Action item | Going down the listing below, print exactly each line from the one with "3/4: 20690 -> 20668" up to and including the one with "none -> 41.5", and skip the rest.

Data in this exercise |
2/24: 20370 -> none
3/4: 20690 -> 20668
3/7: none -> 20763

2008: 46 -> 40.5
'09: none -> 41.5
==
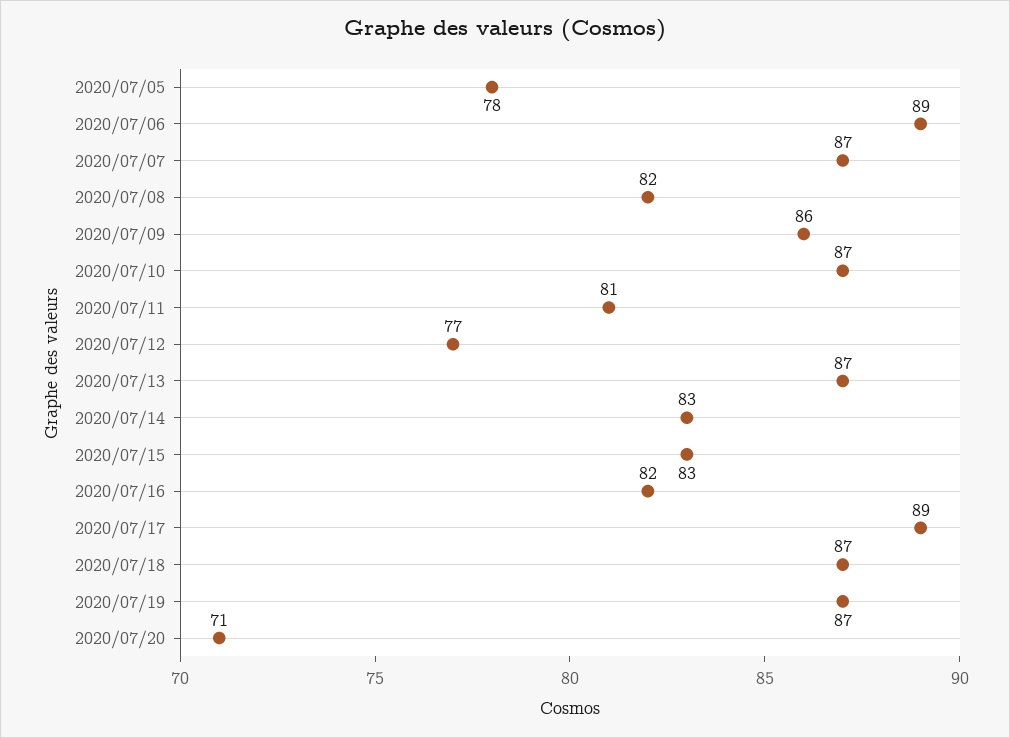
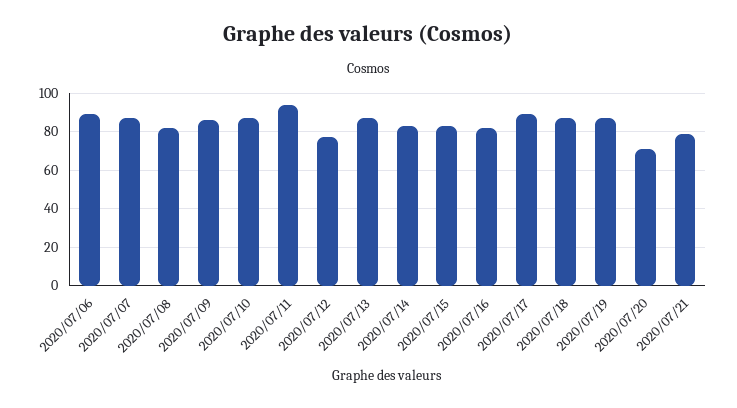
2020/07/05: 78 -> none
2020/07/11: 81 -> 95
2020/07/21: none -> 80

Response below |
3/4: 20690 -> 20668
3/7: none -> 20763

2008: 46 -> 40.5
'09: none -> 41.5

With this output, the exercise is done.